Self-Improvement Loops for AI Tools
I use Claude Code daily. After a few weeks, I noticed a pattern: I kept correcting the same mistakes. Claude would forget context, miss project conventions, or suggest approaches we’d already tried.
The fix wasn’t better prompts. It was building feedback loops.
The Core Insight
Every session is an opportunity to make things better for the next session.
When Claude makes a mistake, that’s not just a problem to fix—it’s a signal. Something should change so the mistake never happens again. The question is: where does that change live?
Three Types of Improvements
I settled on three categories:
| Type | What Changes | Example |
|---|---|---|
| Knowledge | Facts to reference | ”Composio SDK requires toolkit version, not just toolkit name” |
| Context | Instructions to follow | ”Always check for existing patterns before creating new utilities” |
| Infrastructure | New capabilities | A command that automates a repeated workflow |
Knowledge is passive—Claude references it when relevant. Context is active—Claude follows it as instructions. Infrastructure is structural—new tools that didn’t exist before.
The /publish Command
I built a command called /publish that runs at the end of meaningful sessions. It does three things:
- Git operations - Stage, commit, push changes
- Documentation check - Do any READMEs need updating?
- Improvement check - What should persist for next time?
The improvement check is the key part. It asks: what did we learn? What did the user correct? Should this become a reusable command?

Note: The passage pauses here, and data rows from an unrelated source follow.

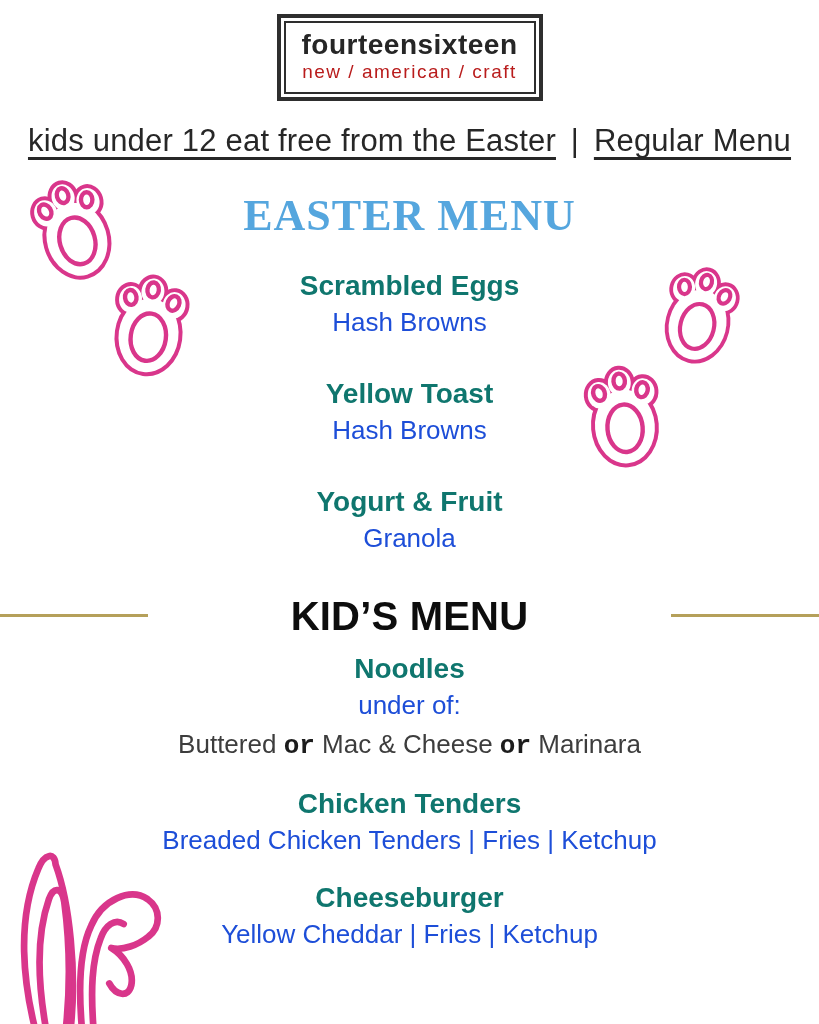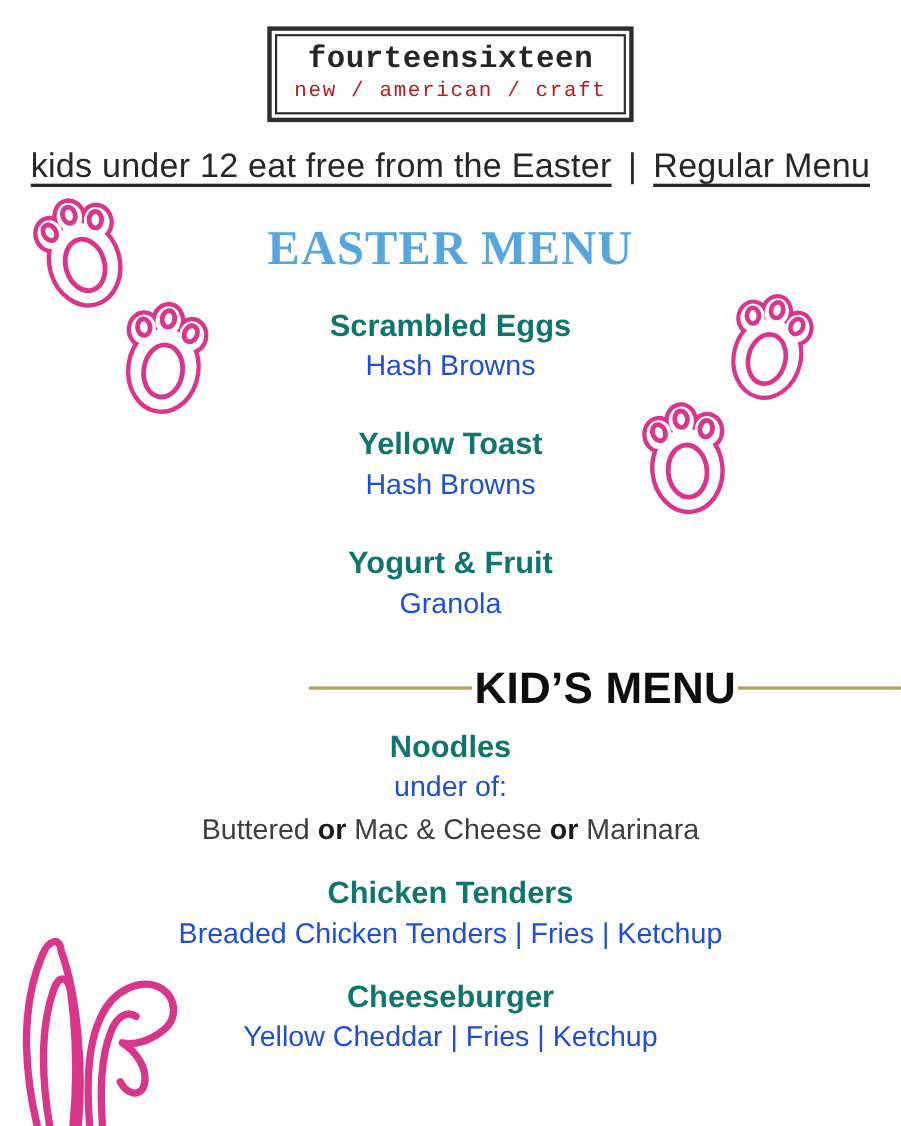"fourteensixteen" .logo-wrap { font-family: Liberation Mono, monospace -> none; padding-top: 24px -> 14px }
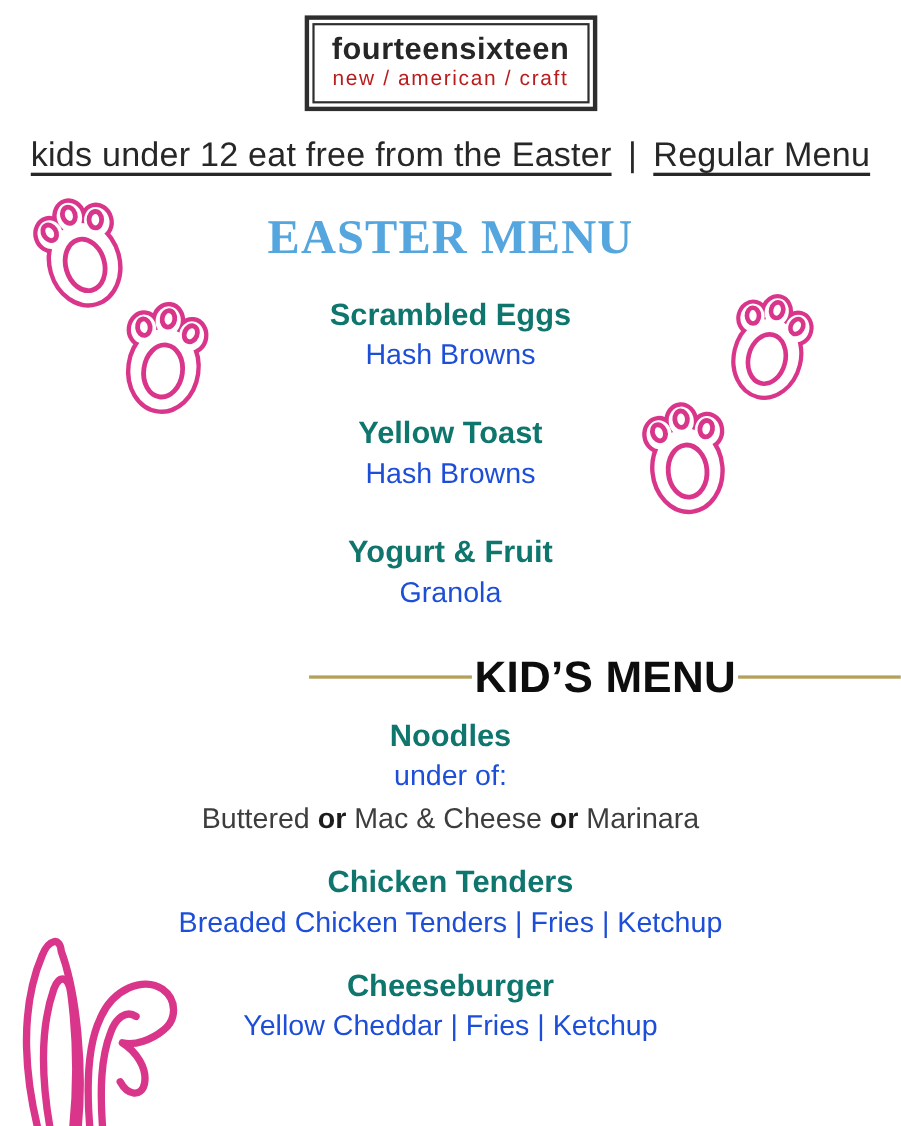"KID’S MENU" .kids-title-row { justify-content: flex-end -> space-between }
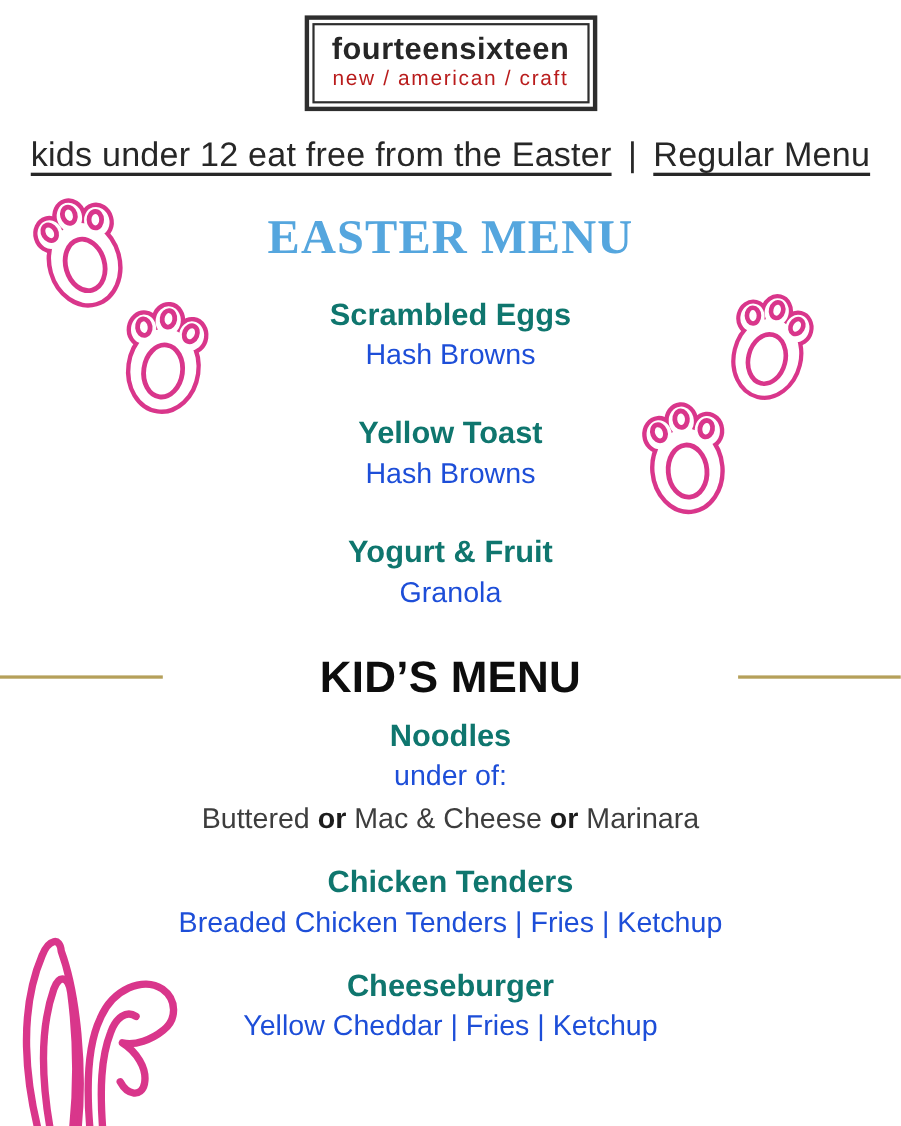"or" .item-options .b { font-family: none -> Liberation Mono, monospace }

All changes require approval. The human stays in the loop. This prevents the system from getting worse through bad generalizations.
What Actually Gets Captured
Here’s what triggers an improvement:
User corrections → If you tell Claude “that’s not how we do it here,” that correction should persist. Otherwise you’ll have the same conversation again.
SDK gotchas → When documentation differs from actual behavior, that gap needs recording. Future sessions shouldn’t have to rediscover it.
Repeated workflows → If you’ve done the same sequence of steps three times, it should probably become a command.
Project conventions → Team preferences, architectural decisions, naming patterns. Things that aren’t wrong elsewhere but are wrong here.
The Feedback Loop in Practice
Session work → /publish → Identify improvements → User approves → Apply changes
↓
Knowledge files (facts to reference)
Claude context (instructions to follow)
Infrastructure (new commands)
↓
Next session starts smarter
The key is that improvements happen in real-time during the session, not batched at the end. When something goes wrong, I fix the immediate problem and then immediately consider: should this persist?
/publish is a verification checkpoint, not the only time learning happens.
Results
After a month of this approach:
- Fewer repeated corrections
- Claude suggests patterns consistent with my codebase
- New projects scaffold with learned conventions built-in
- Commands handle workflows I used to explain manually
The system compounds. Each improvement makes the next session slightly better. Over enough sessions, the difference is significant.
The Philosophy
I have a line in my Claude instructions: “Every day we get a little bit better.”
It sounds simple. But systematizing it—building the infrastructure so improvements actually persist—took intentional design. The tools had to exist. The habits had to form.
Now it’s automatic. End of session, run /publish, capture what matters, move on. Tomorrow’s Claude is slightly smarter than today’s.